START Supplied data

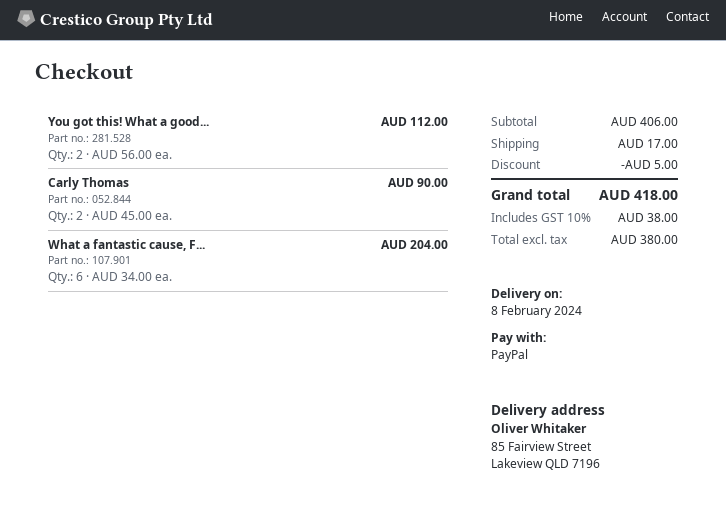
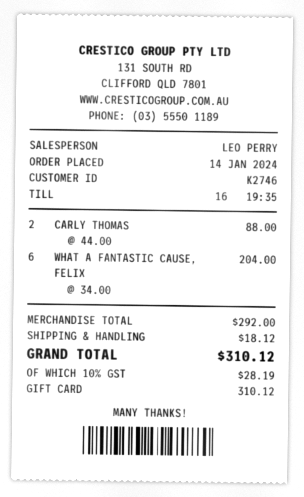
payment method: PayPal -> gift card
You got this! What a good...: 2 x 56.00 = 112.00 -> none
Carly Thomas: 2 x 45.00 = 90.00 -> 2 x 44.00 = 88.00
subtotal: 406.00 -> 292.00
discount: 5.00 -> none
shipping: 17.00 -> 18.12
tax: 10% = 38.00 -> 10% = 28.19
total: 418.00 -> 310.12

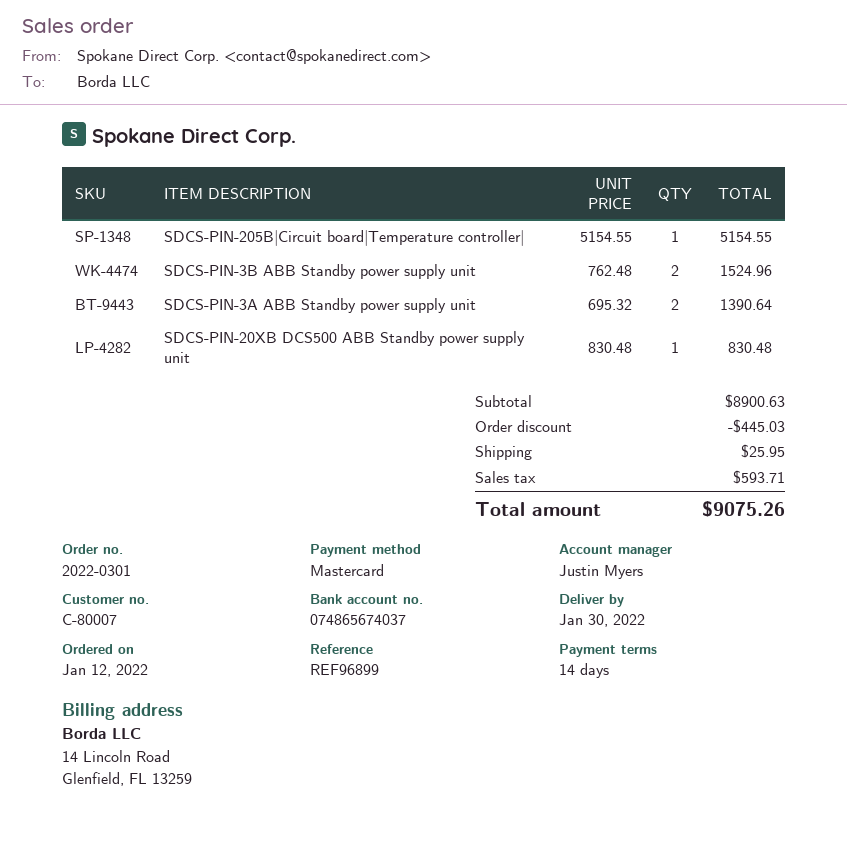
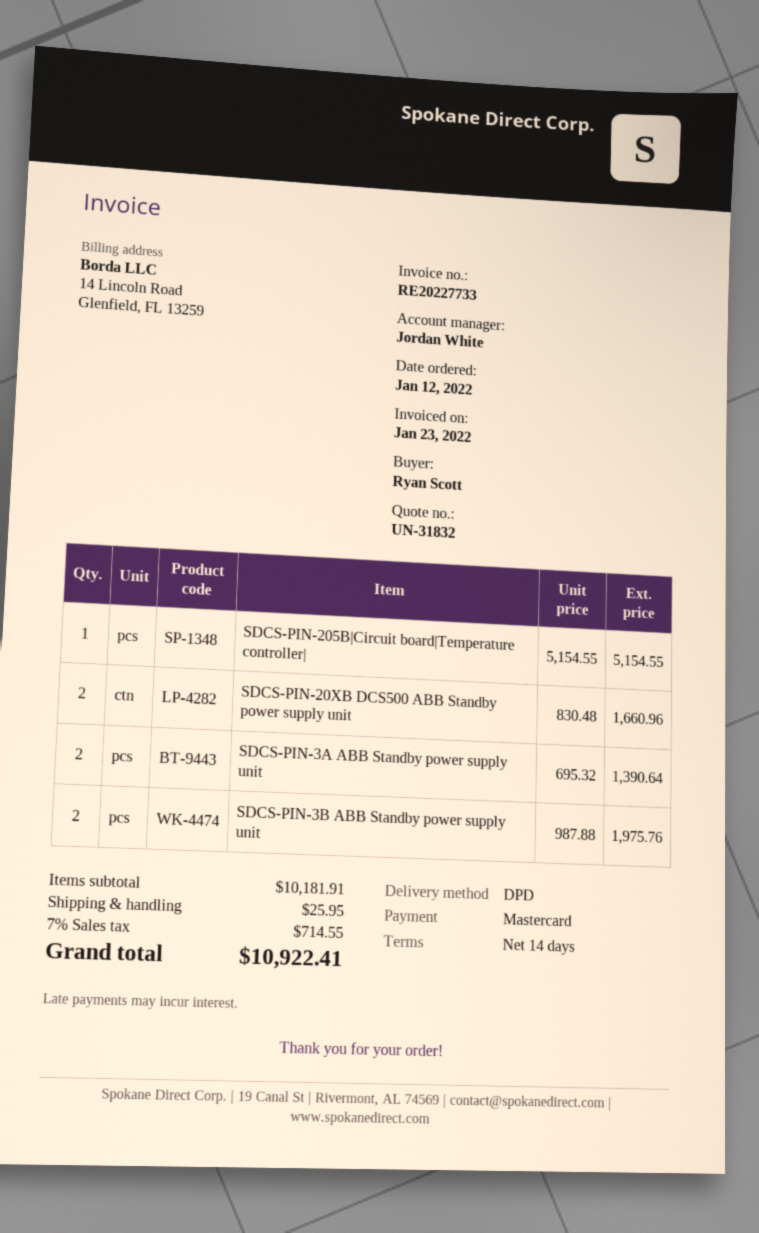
sales rep: Justin Myers -> Jordan White
SDCS-PIN-3B ABB Standby power supply unit: 2 x 762.48 = 1524.96 -> 2 x 987.88 = 1975.76
SDCS-PIN-20XB DCS500 ABB Standby power supply unit: 1 x 830.48 = 830.48 -> 2 x 830.48 = 1660.96
subtotal: 8900.63 -> 10181.91
discount: 445.03 -> none
tax: 593.71 -> 714.55
total: 9075.26 -> 10922.41

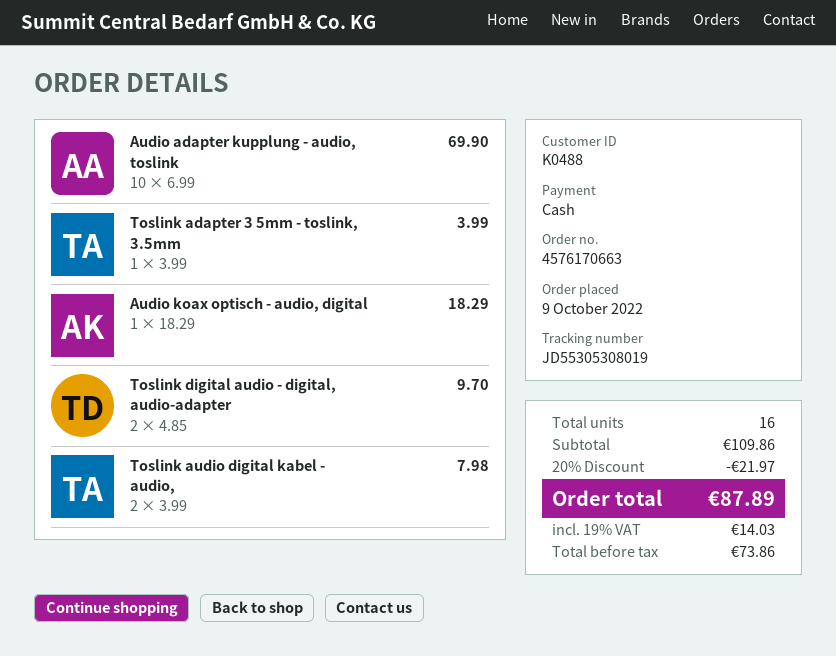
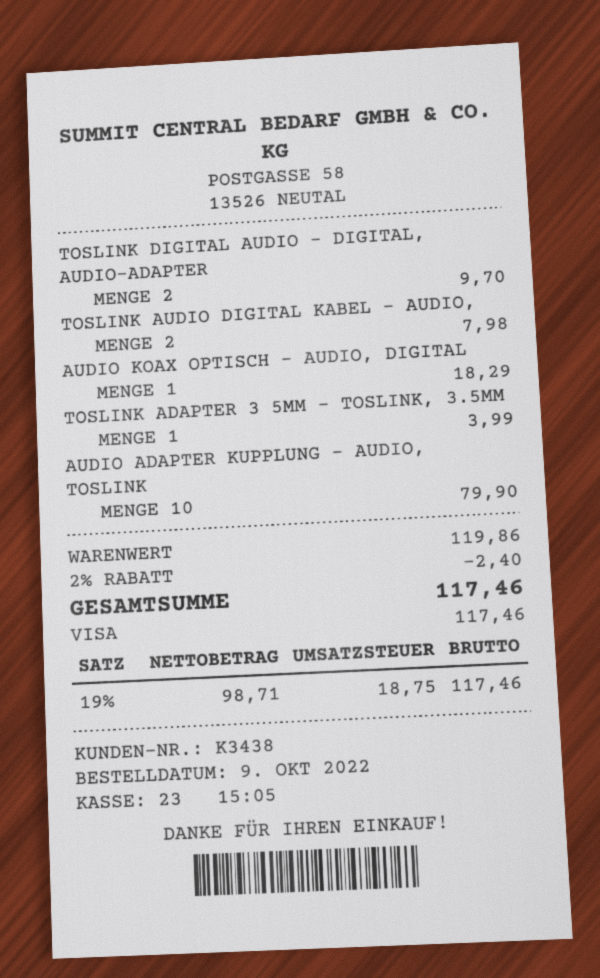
customer number: K0488 -> K3438
payment method: cash -> Visa
Audio adapter kupplung - audio, toslink: 10 for 69.90 -> 10 for 79.90
subtotal: 109.86 -> 119.86
discount: 20% = 21.97 -> 2% = 2.40
net: 73.86 -> 98.71
tax: 19% = 14.03 -> 19% = 18.75
total: 87.89 -> 117.46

END Supplied data

Check each line above for the word "power" and copy the ones that have it.

SDCS-PIN-3B ABB Standby power supply unit: 2 x 762.48 = 1524.96 -> 2 x 987.88 = 1975.76
SDCS-PIN-20XB DCS500 ABB Standby power supply unit: 1 x 830.48 = 830.48 -> 2 x 830.48 = 1660.96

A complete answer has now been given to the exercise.